Женихом оказался Федько. Он был очень красный, потный, немножко пьяный. Была на нем новая белая свитка, а на шею повязан зелененький Корнелин галстучек, в котором она когда-то по воскресеньям молилась богу.
Невеста была молодая, но такая некрасивая, что мы даже удивились. Длинный щербатый нос торчал из-под белой полотняной хустки, которую в тех краях надевали новобрачным на голову вместо великорусского бабьего повойника.
Она рядом с Федько бухала маме в ноги, поднося пупыристый, кисло пахнущий, черный каравай.
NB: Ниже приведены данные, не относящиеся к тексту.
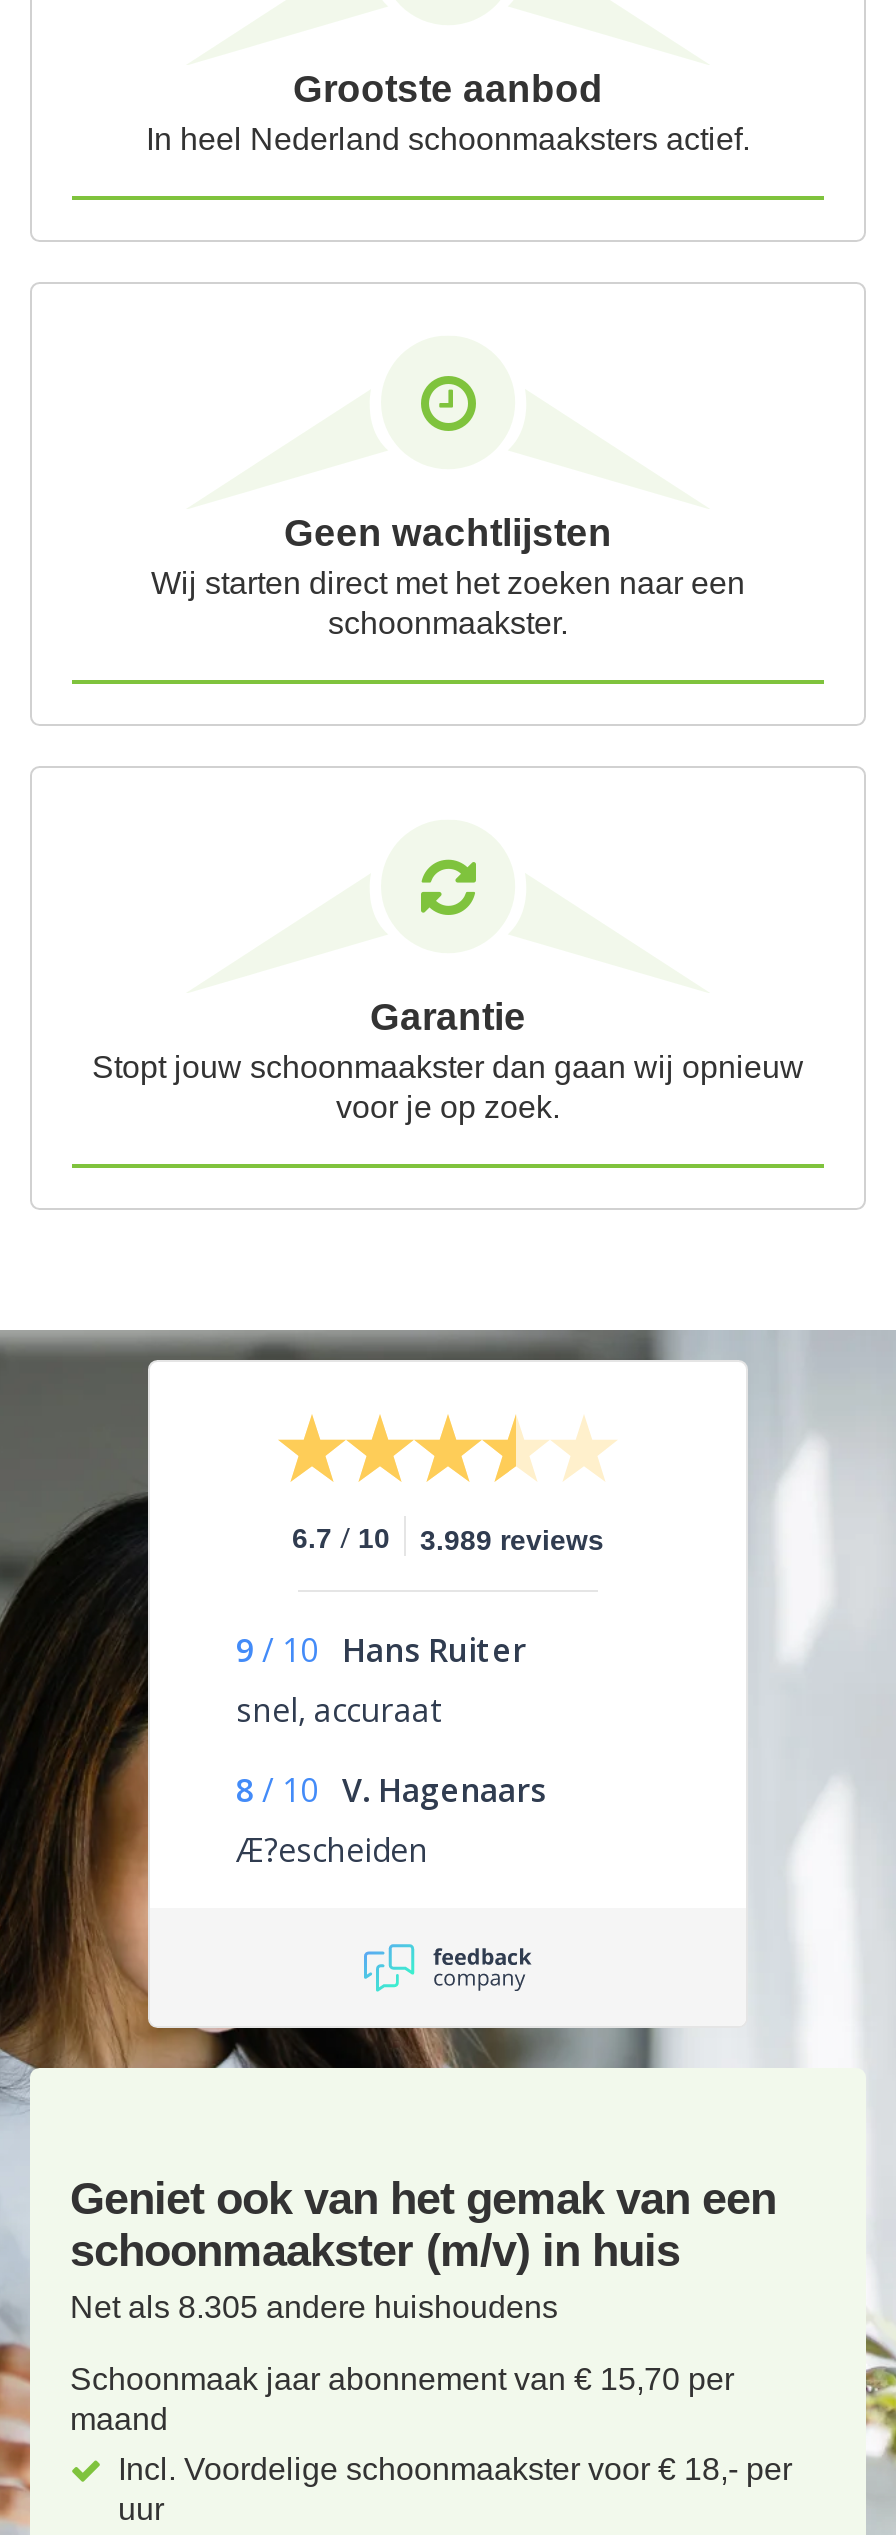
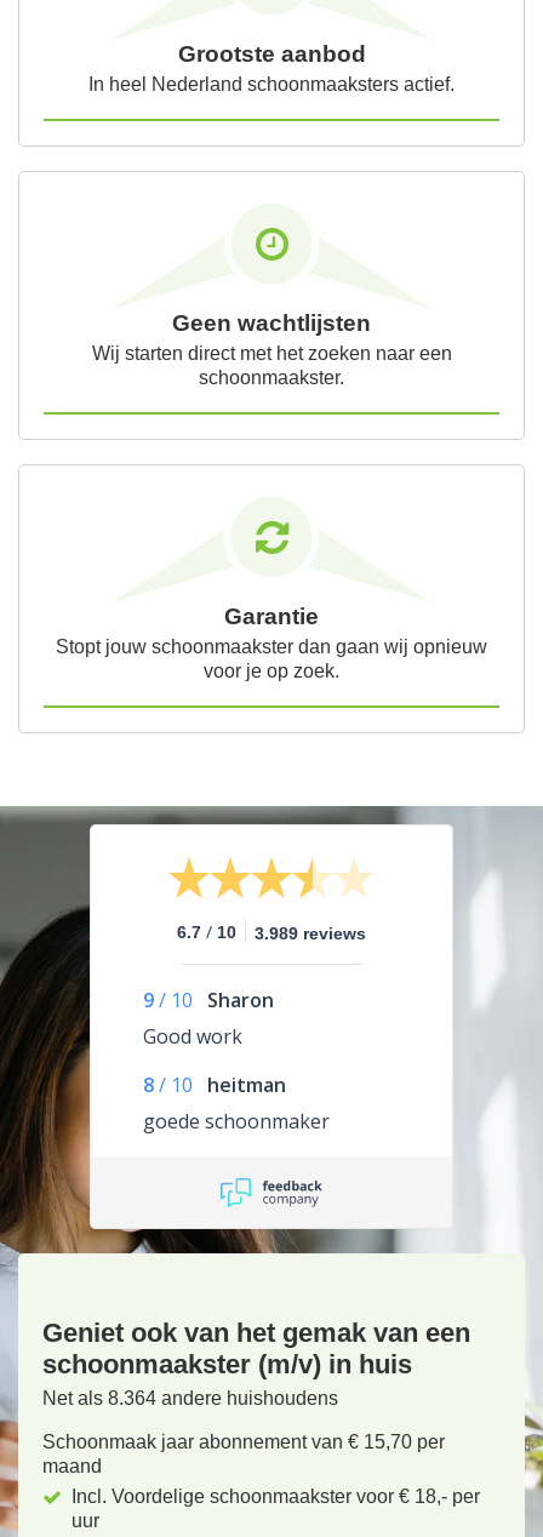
[236,1629,526,1733] 9 / 10 Hans Ruiter | snel, accuraat -> [143,987,274,1050] 9 / 10 Sharon | Good work
[236,1769,546,1873] 8 / 10 V. Hagenaars | Æ?escheiden -> [143,1072,330,1135] 8 / 10 heitman | goede schoonmaker
[70,2291,558,2325] Net als 8.305 andere huishoudens -> [42,1388,338,1409] Net als 8.364 andere huishoudens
Странно было видеть около красавца Федька такую простую рябую бабу.
Началась пляска. Плясали в огромной передней, из которой убрали два гигантских стола карельской березы. Кружились девки и парубки, топотали тяжелыми сапогами деловито и невесело. Наш лакей Бартек, презрительно отставя губу, носил на подносе леденцы и стаканчики с водкой. Взвизгивала скрипка.
Мы, маленькие, забились в уголок дивана. Никто не обращал на нас внимания. Сестра тихо плакала.
— Чего же ты плачешь, Лена?
— Мне стра-ашно.
Чужие, грубые люди, скачут, топают…
— Смотри, вон там еще свадьба.
— Где?
— А вон там.
— Да ведь это зеркало!
— Нет, это дверь. Там еще свадьба!
И мне тоже начинает казаться, что это не зеркало, а дверь, и вертятся там за нею другие гости, справляют другую свадьбу.
— Смотри, там Корнеля пляшет! — говорит Лена и, закрыв глаза, кладет мне голову на плечо.
Я привстаю, ищу глазами Корнелю. Люди на той другой свадьбе какие-то зеленые, мутные…
— Лена! Где же Корнеля?
— Там, — машет она рукой, не открывая глаз. — Корнеля плачет…
— Пляшет? Плачет? Что ты говоришь?
— Я не знаю, что я говорю, — бормочет Лена.